Przypomnijmy, że obecnie spółki komandytowe nie są objęte podatkiem dochodowym, ponieważ są to spółki osobowe nieposiadające osobowości prawnej. Podatek (zwykle 19 proc.) płacą więc komandytariusze, czyli wspólnicy spółki. Podobnie opodatkowana jest dziś spółka jawna. Jednokrotny podatek płacą też osoby prowadzące jednoosobową działalność gospodarczą.
Propozycja MF oznaczałaby podwójne opodatkowanie dochodu – raz na poziomie spółki i drugi raz w momencie wypłaty zysku przez spółkę na rzecz wspólników. Takie same zasady opodatkowania obowiązują dziś w spółkach z o.o. (kapitałowych).
W praktyce objęcie SK podatkiem dochodowym oznaczałoby wzrost opodatkowania do prawie 35 proc.
– Jeśli MF tym razem przeforsuje tę zmianę, część osób przejdzie na spółki z o.o., a inni będą szukać legalnych sposobów, aby płacić mniej. Zmaleje im jednak ochota na rozwój firmy – mówi Marek Kolibski, radca prawny, doradca podatkowy i wspólnik w KNDP.

Nie ma optymalizacji

Dziś w przypadku spółek komandytowych nie ma mowy o optymalizacjach – przekonuje wspólnik w NKDP. Tłumaczy, że zwykle na założenie takiej spółki decydują się dwaj przedsiębiorcy prowadzący jednoosobową działalność, którzy postanawiają połączyć siły. Dlaczego wybierają spółkę komandytową?
Powodem – mówi Kolibski – jest ryzyko, że za błędy jednego wspólnika w zarządzaniu odpowie osobistym majątkiem drugi. Spółka komandytowa daje im bezpieczeństwo. Mogą więc rozwijać biznes i inwestować, mając jednocześnie prawo do podatku liniowego tak samo jak w jednoosobowej działalności.
Podatki (PIT i VAT) oraz ZUS pozostają w takiej samej wysokości przed przekształceniem i po nim. – Gdzie tu optymalizacja podatkowa? – zastanawia się Kolibski.
Zwraca uwagę, że w ostatnich latach wprowadzono wiele nowelizacji domykających małe luki w CIT, w tym dotyczące np. aportów do spółki osobowej. – Dziś, po tych wszystkich uszczelnieniach przepisów, nie da się nic szkodliwego dla fiskusa zrobić przy wykorzystaniu spółek komandytowych – podkreśla.
Łukasz Kupryjańczyk dodaje, że do SK przekonały się również większe podmioty posiadające podmioty zależne, ale jest to zdecydowana mniejszość. Większe podmioty wybierają SK na ogół z racji większej elastyczności przepływów pieniężnych między spółkami. – A zatem to głównie mniejsze podmioty (a w efekcie ich właściciele), które dzisiaj operowały w formie spółek komandytowych, będą dotknięte tą zmianą – zgadza się Kupryjańczyk.

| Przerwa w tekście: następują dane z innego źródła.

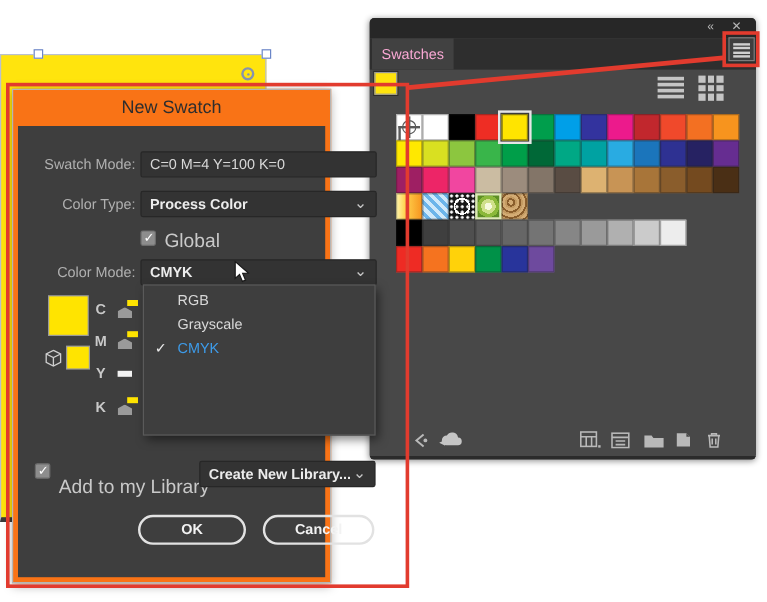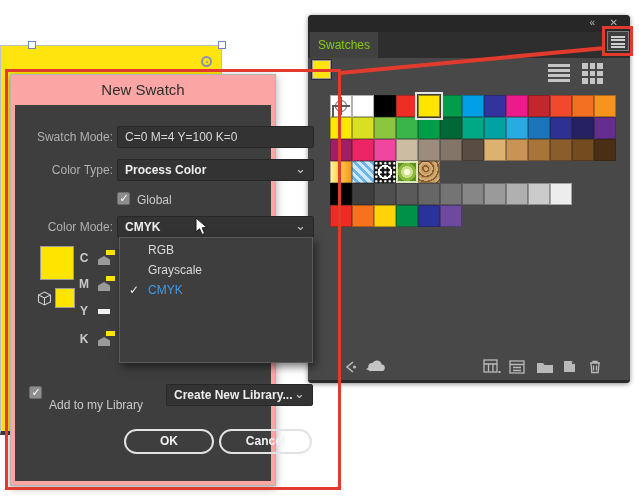"Swatches" .panel-tab { color: #84cc16 -> #f9a8d4 }
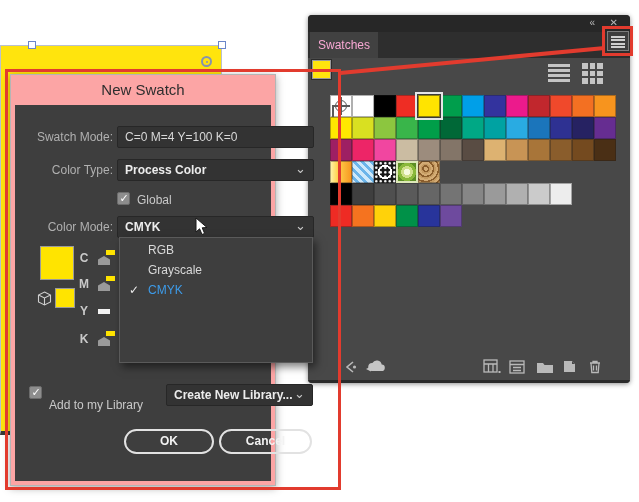"New Swatch" .dialog { background: #fca5a5 -> #f97316 }
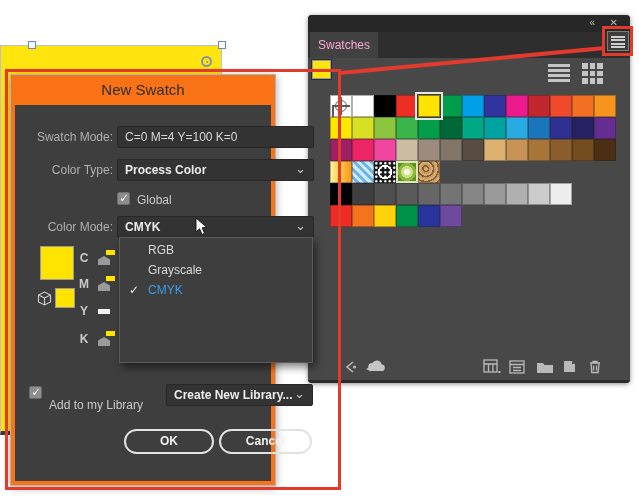"Global" .cb-lbl { font-size: 12px -> 16px }
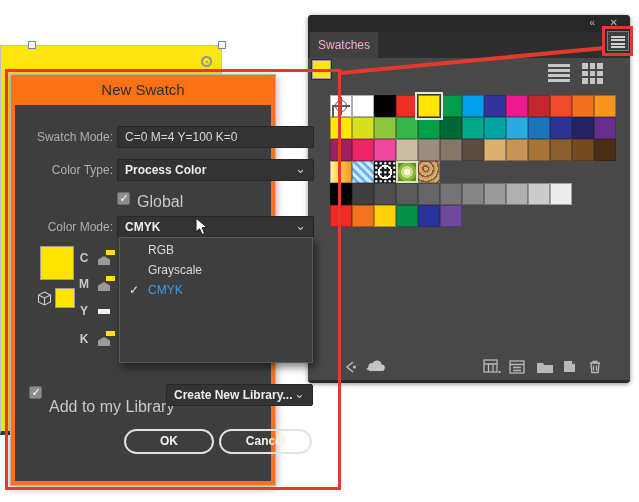"OK" .btn-ok { left: 109px -> 100px }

Zachęta do estońskiego CIT

Zdaniem ekspertów najnowszy pomysł fiskusa może mieć drugie dno. – W moim przekonaniu opodatkowanie SK jest mocno powiązane z projektem wprowadzenia estońskiego CIT – komentuje dr Radosław Piekarz, doradca podatkowy i partner w A&RT Rynkowska, Kosieradzki, Piekarz.
Jego zdaniem w obecnej sytuacji estoński CIT (czyli ryczałt od dochodów spółek kapitałowych) nie wzbudzi wielkiego zainteresowania przedsiębiorców. Może być ono nawet dwukrotnie mniejsze, niż szacuje MF.
– W moim przekonaniu opodatkowanie spółek komandytowych nie tylko przyniesie nowe wpływy do budżetu, ale też przełoży się na większą popularność flagowego pomysłu MF. Opodatkowanie spółek komandytowych może być więc automatycznym bodźcem do przekształcenia tej formy działalności w spółkę kapitałową i skorzystania z estońskiego CIT – uważa dr Piekarz.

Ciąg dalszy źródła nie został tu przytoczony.